Reproduce the listing in its entirety. Do not reproduce the pictures.

===

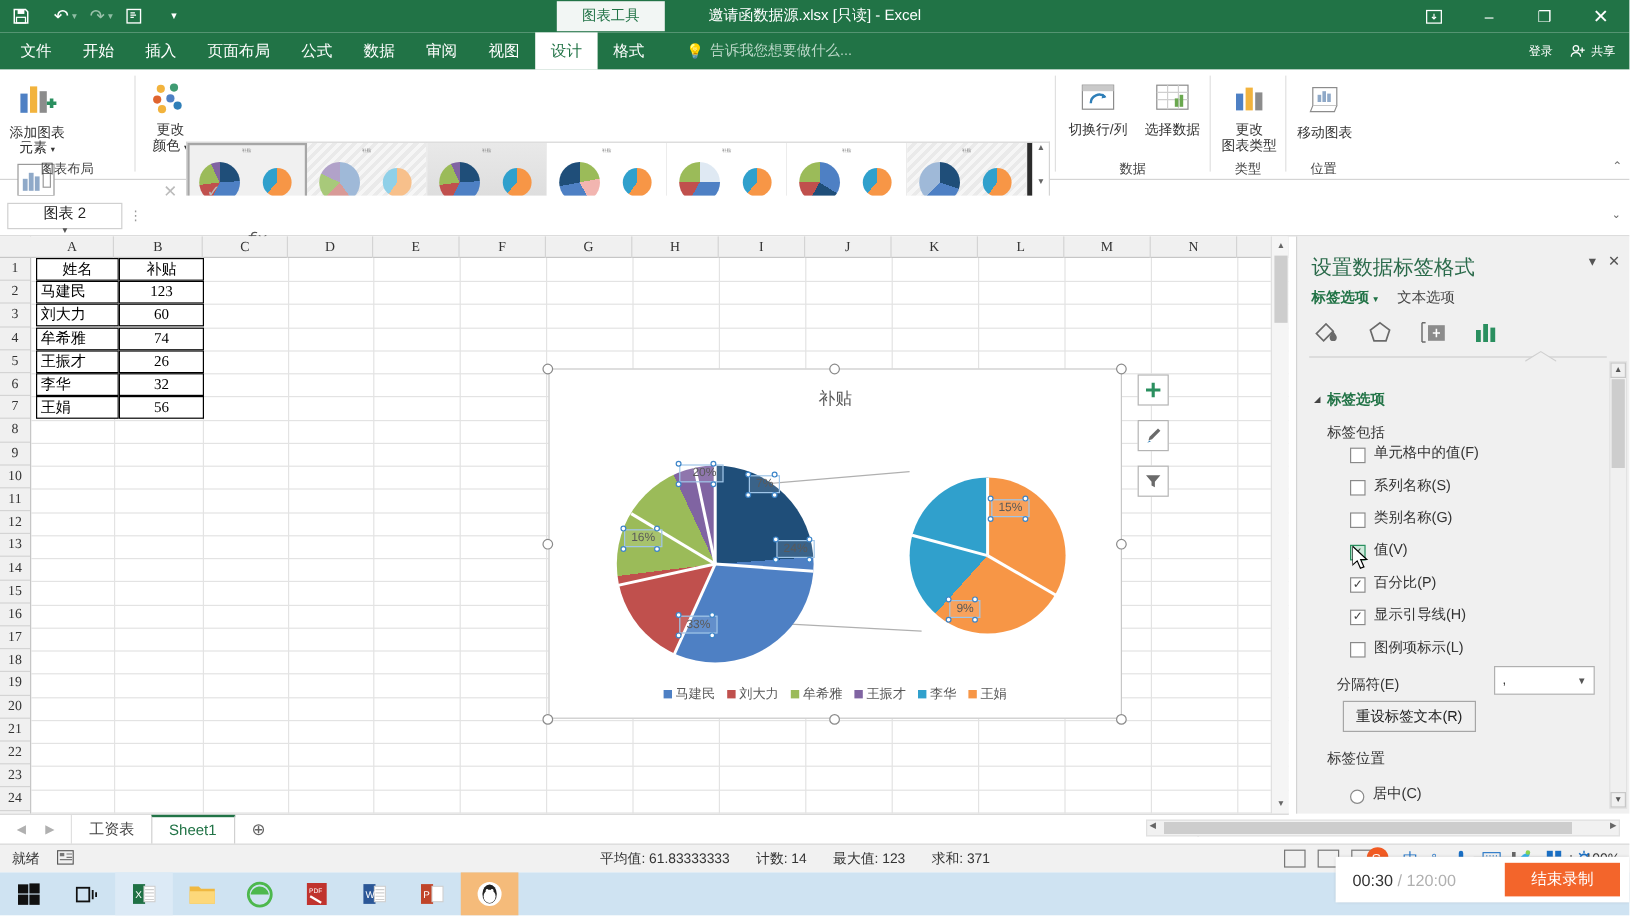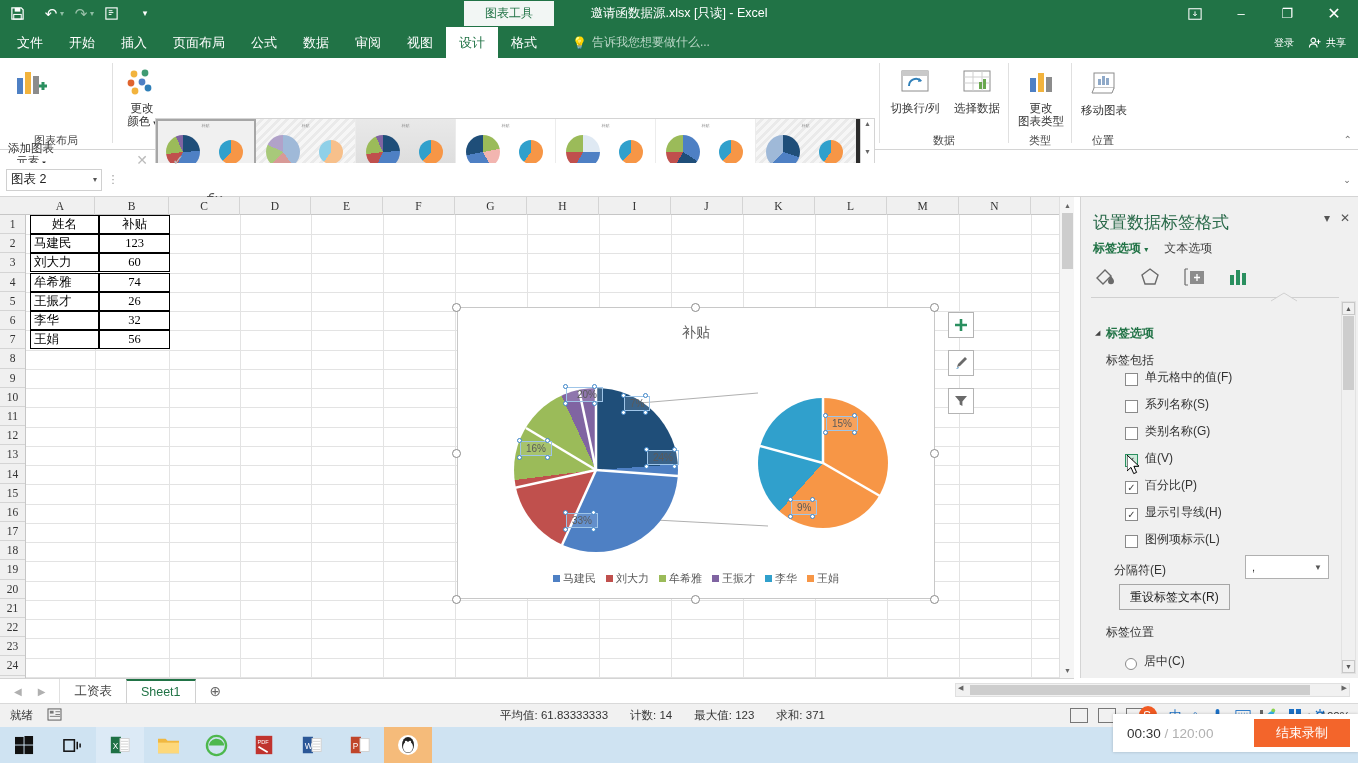"添加图表" div.rbtn { gap: 38px -> none }
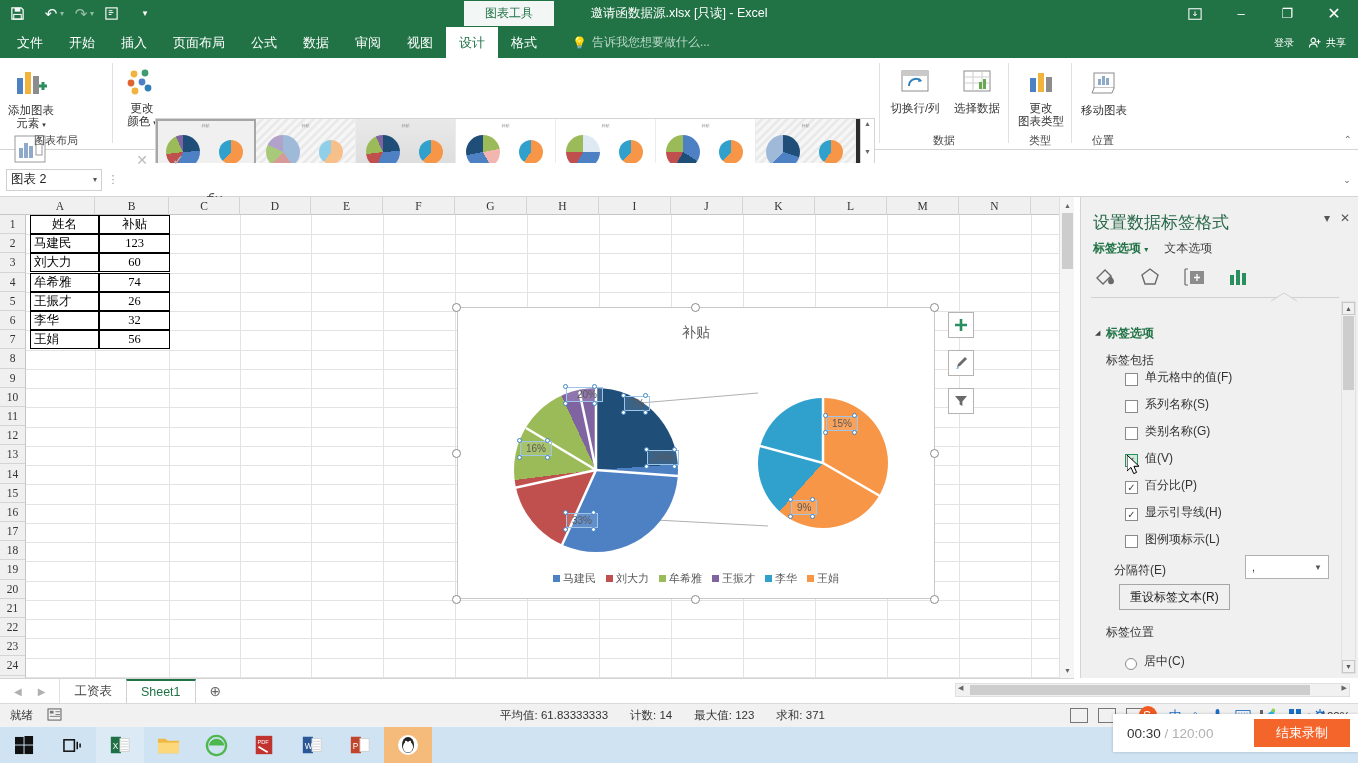"图表 2" .namebox { flex-direction: none -> column }
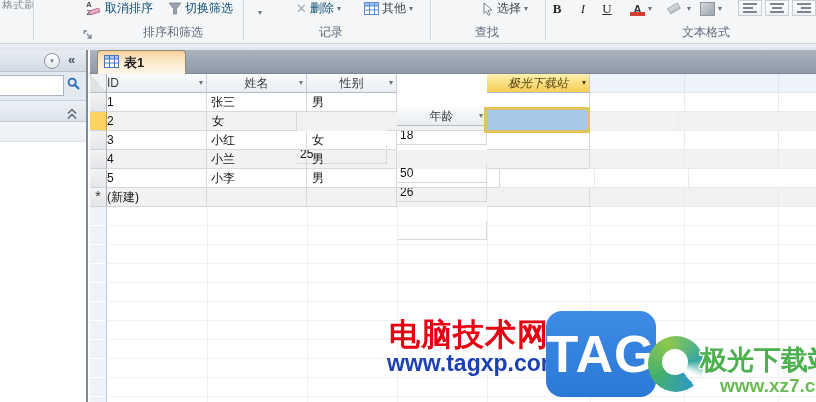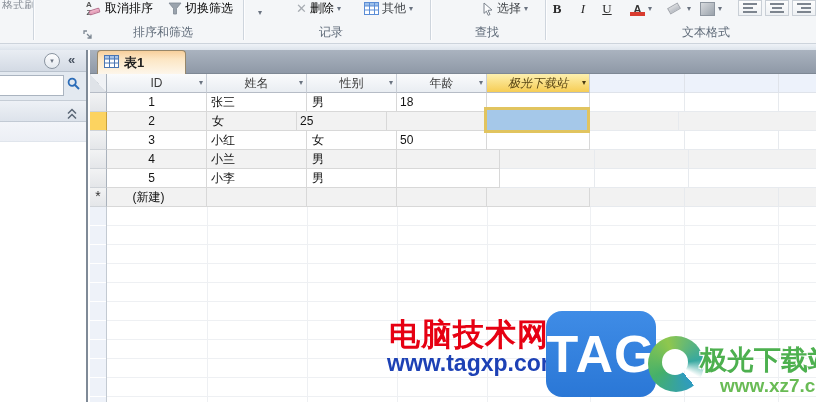"取消排序" .rb-label.dis { color: #000000 -> #0c4a6e }
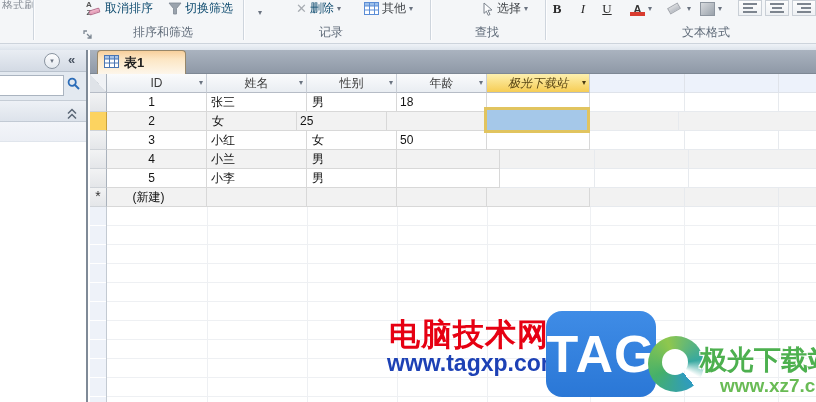"排序和筛选" span.rb-grouplabel { left: 163px -> 173px }
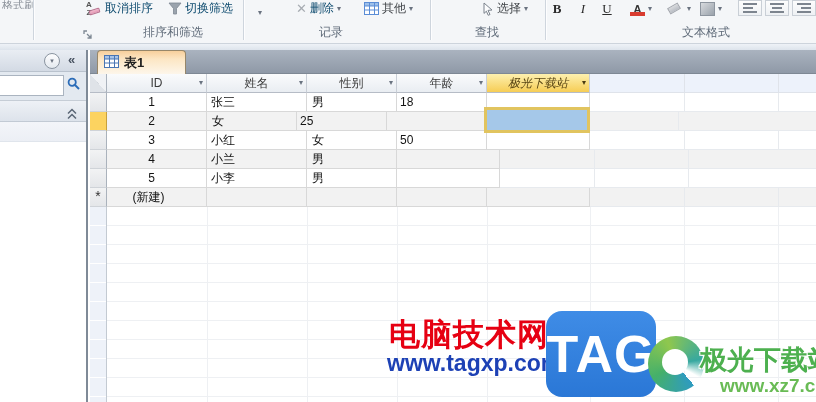"ID" .c-id { text-align: center -> left }
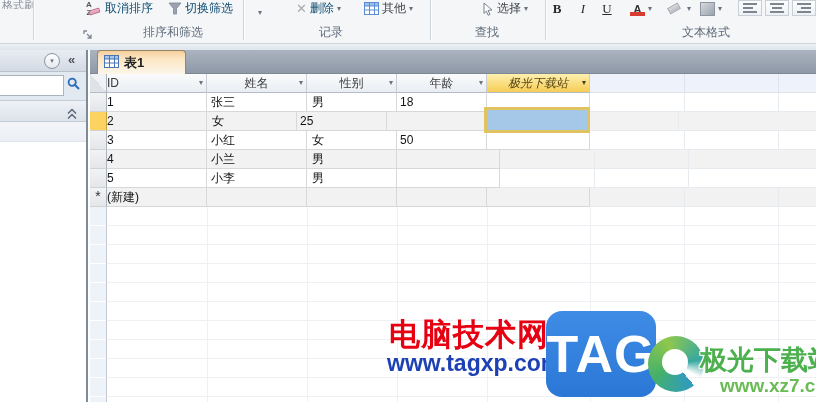"年龄" .c-age { margin-top: none -> 33px }
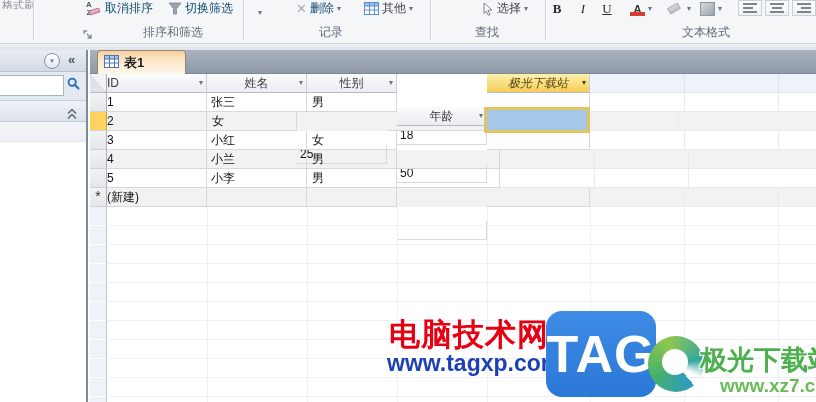"26" div.ds-td { html: none -> <div>26</div> }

===

**REPLY:**
"添加图表" div.rbtn { gap: 38px -> none }
"图表 2" .namebox { flex-direction: none -> column }
"取消排序" .rb-label.dis { color: #000000 -> #0c4a6e }
"排序和筛选" span.rb-grouplabel { left: 163px -> 173px }
"ID" .c-id { text-align: center -> left }
"年龄" .c-age { margin-top: none -> 33px }
"26" div.ds-td { html: none -> <div>26</div> }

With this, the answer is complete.